Sometimes that has to do with perfect
Written by Kingson Das
(Based on a concept by a @Borrdcat)
Part Two — The Wedding
The next morning arrived too fast.
Aarohi stood in the doorway of her room, watching the house move without her. Wedding planners walked in and out. Relatives laughed too loudly. Someone played music she didn’t recognize. It felt strange — like she had returned to a place that no longer belonged to her.

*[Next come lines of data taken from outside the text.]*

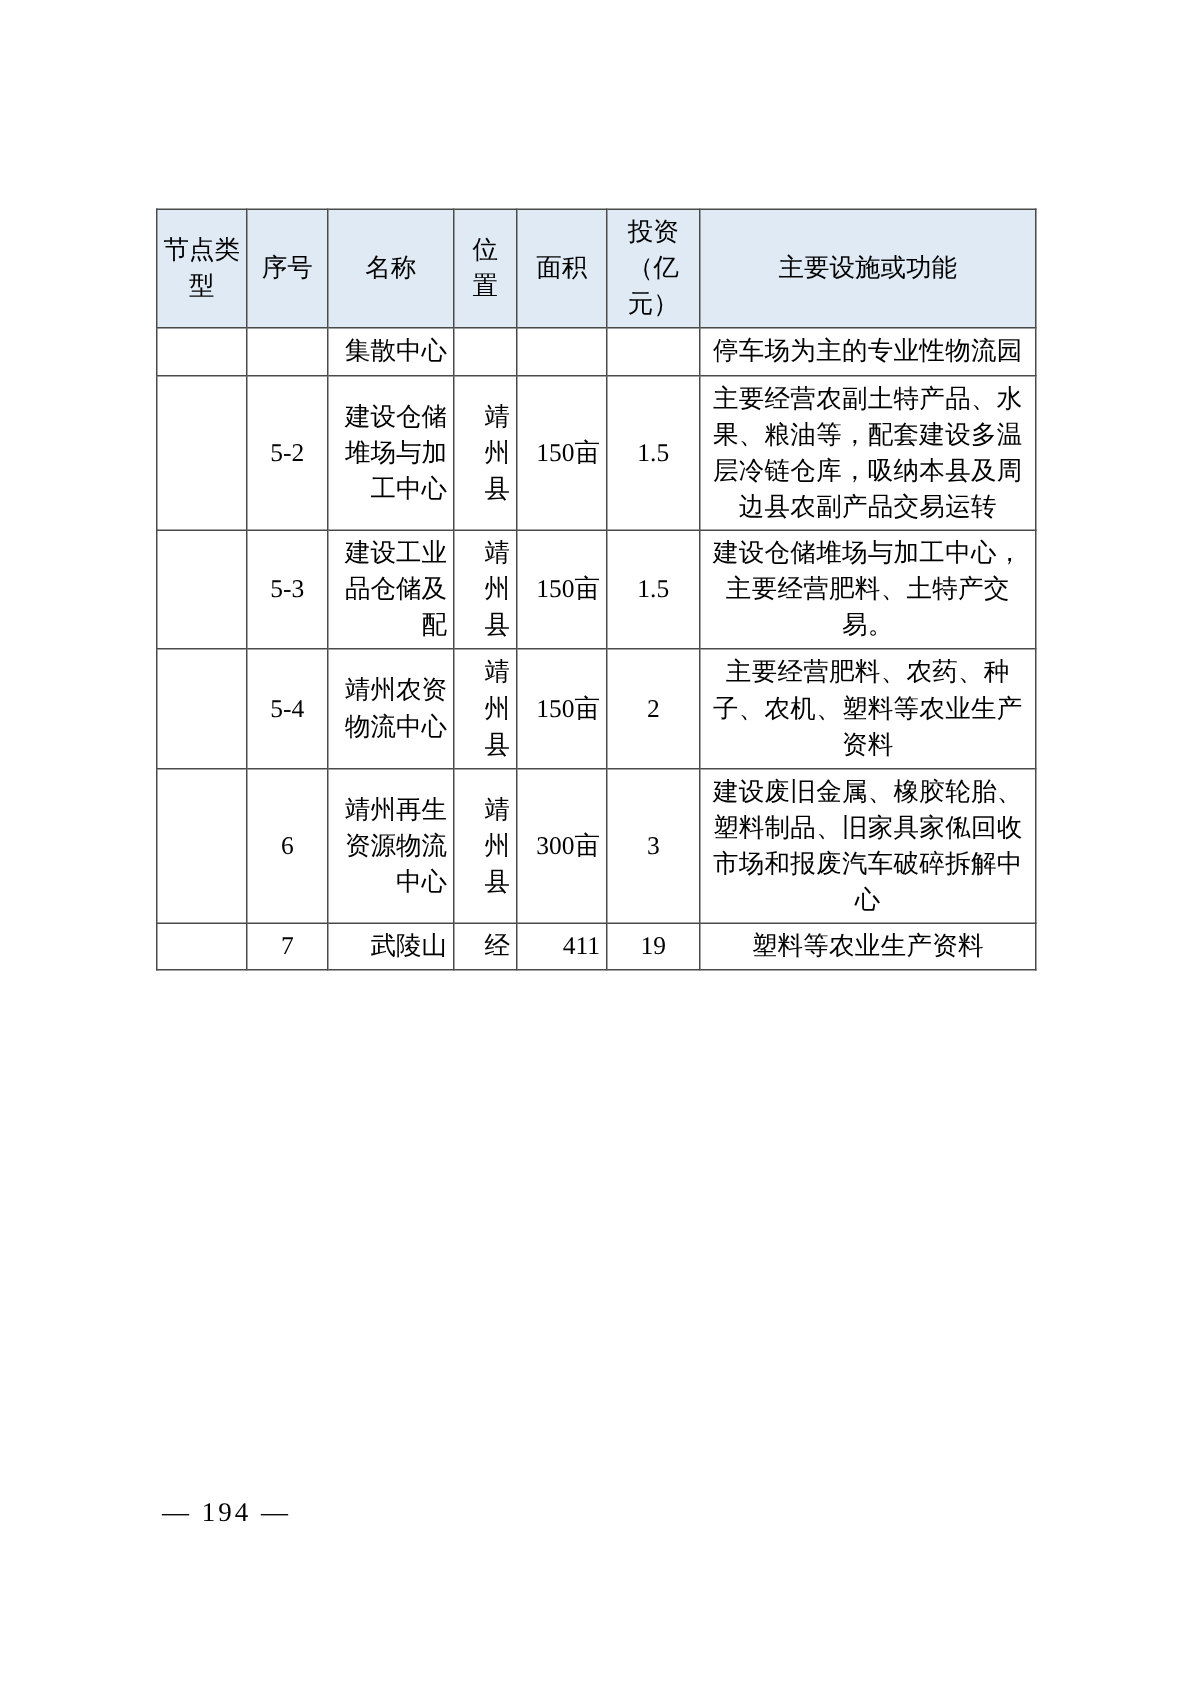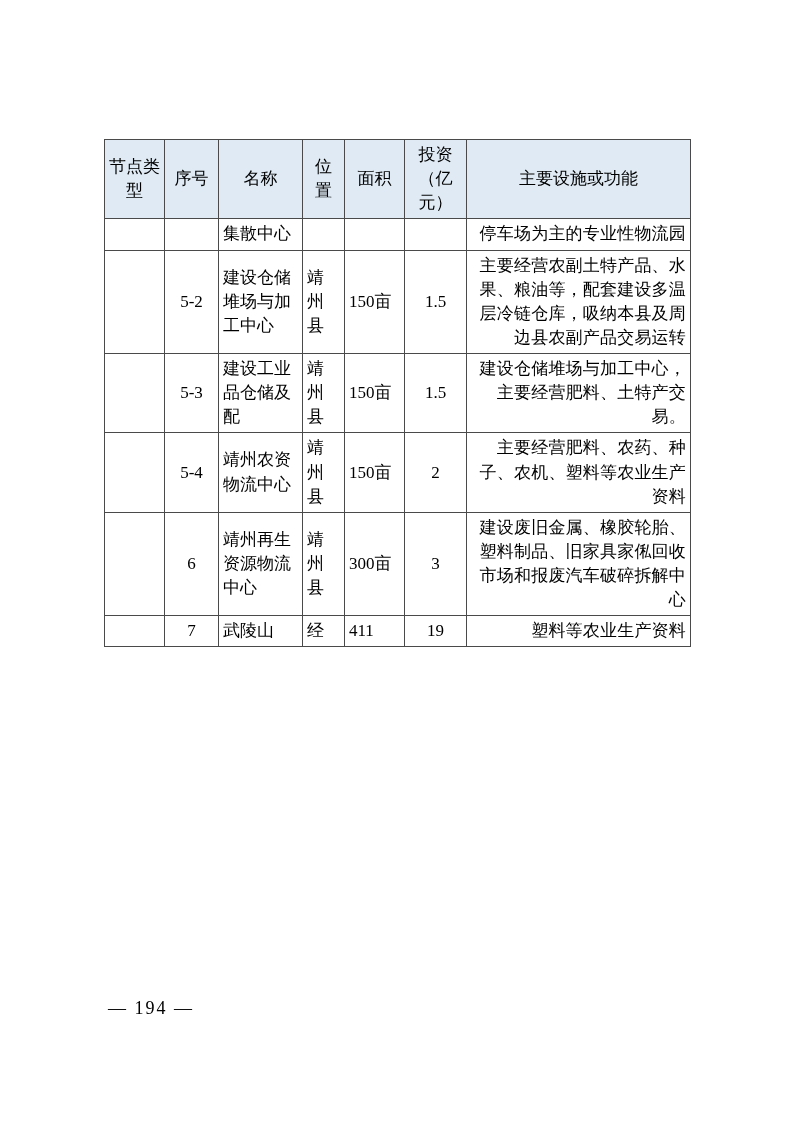"集散中心" .vert { text-align: left -> right }
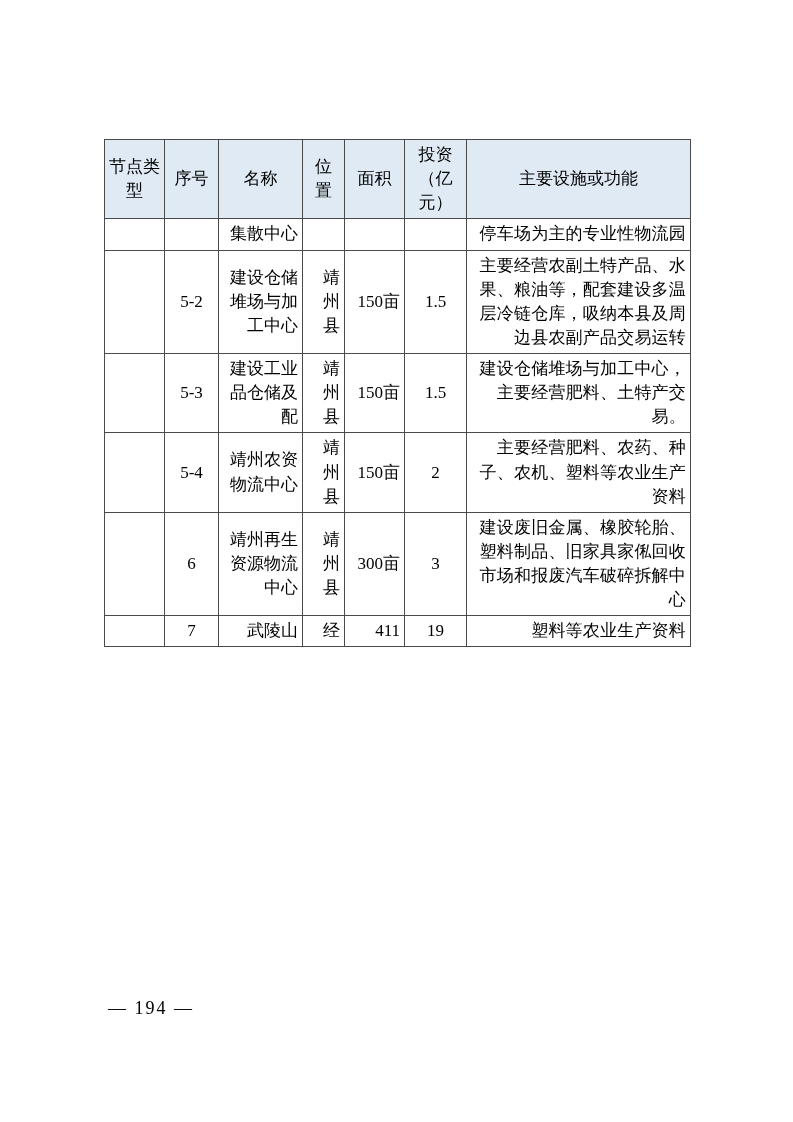"停车场为主的专业性物流园" .desc { text-align: right -> center }
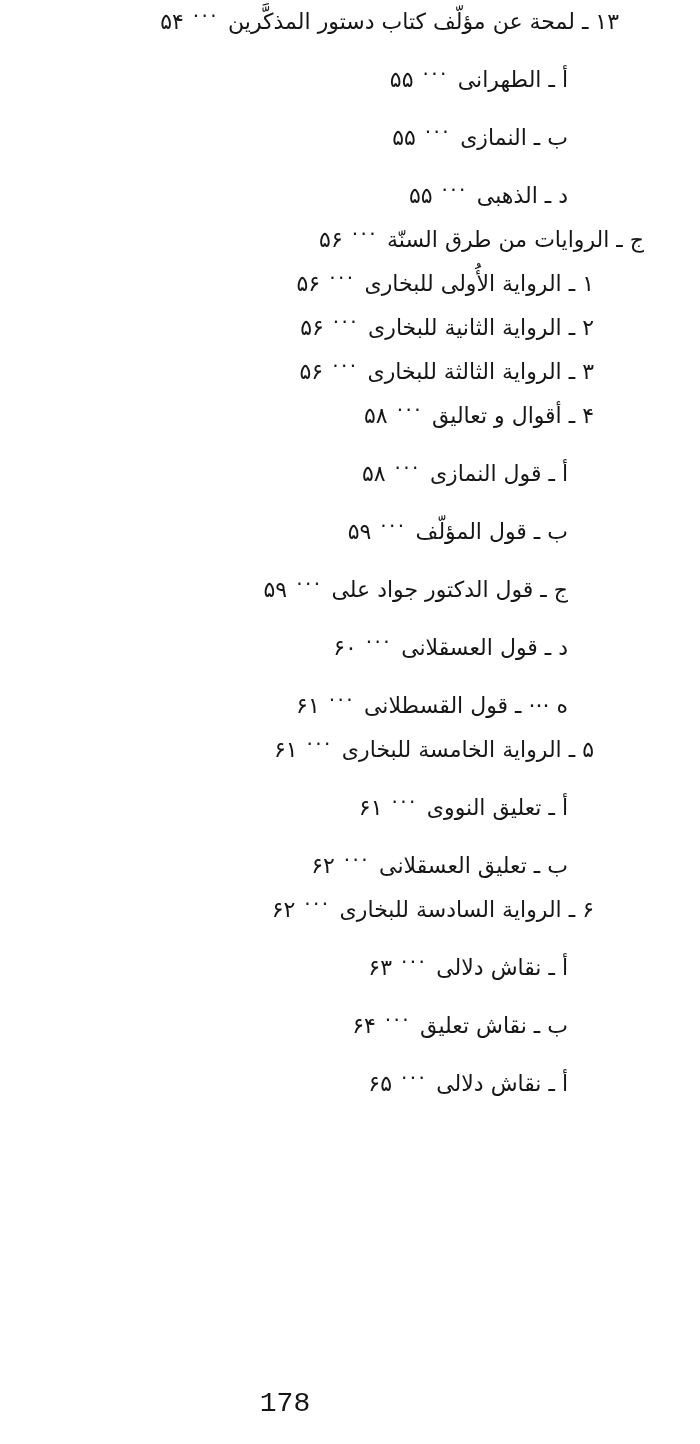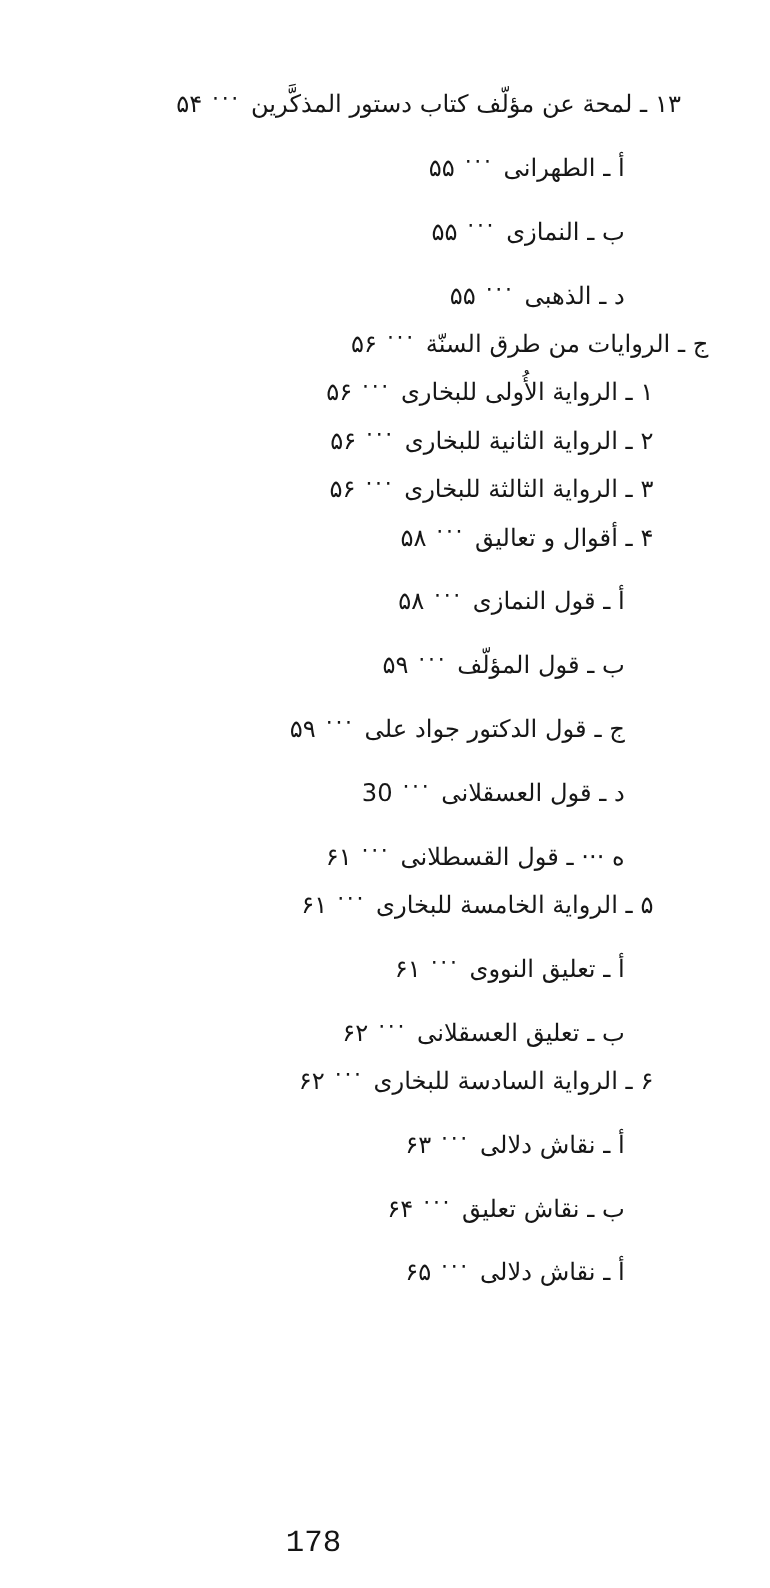"۱۳ ـ لمحة عن مؤلّف" .toc { padding-top: 73px -> none }
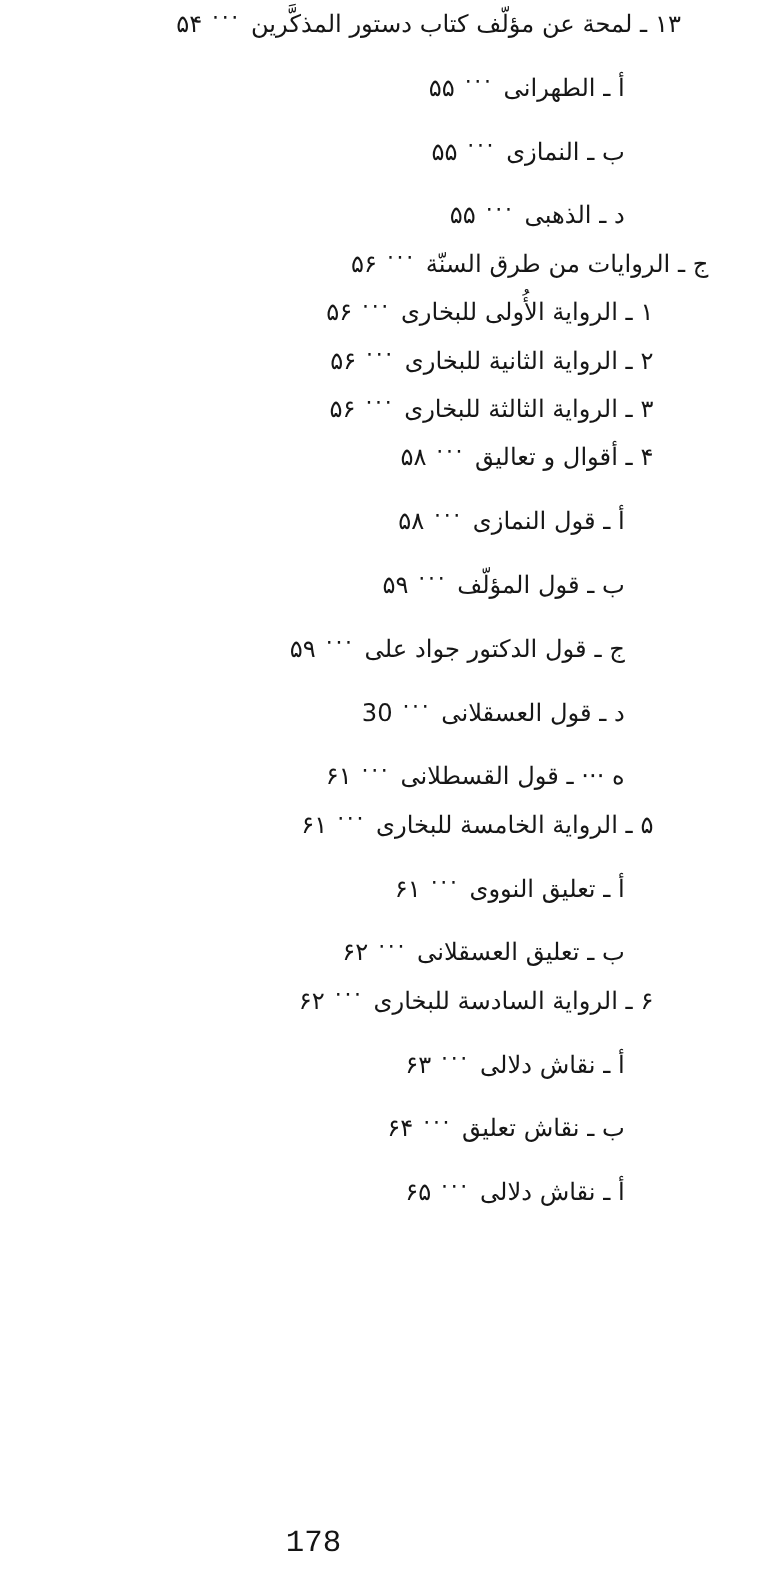"30" span.pnum { text: 30 -> ۶۰ }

She found her mother in the kitchen.
“Ma,” Aarohi said carefully, “when were you going to tell me?”
Sunita Sharma didn’t stop what she was doing. “We just did.”
Aarohi swallowed. “You always said relationships were distractions. Marriage was something to wait for. Then why—”
“This is different,” her mother said, finally turning around.
“This is your sister.”
Aarohi nodded slowly. She had learned that sentence well.
This is different.
It always was — when it wasn’t about her.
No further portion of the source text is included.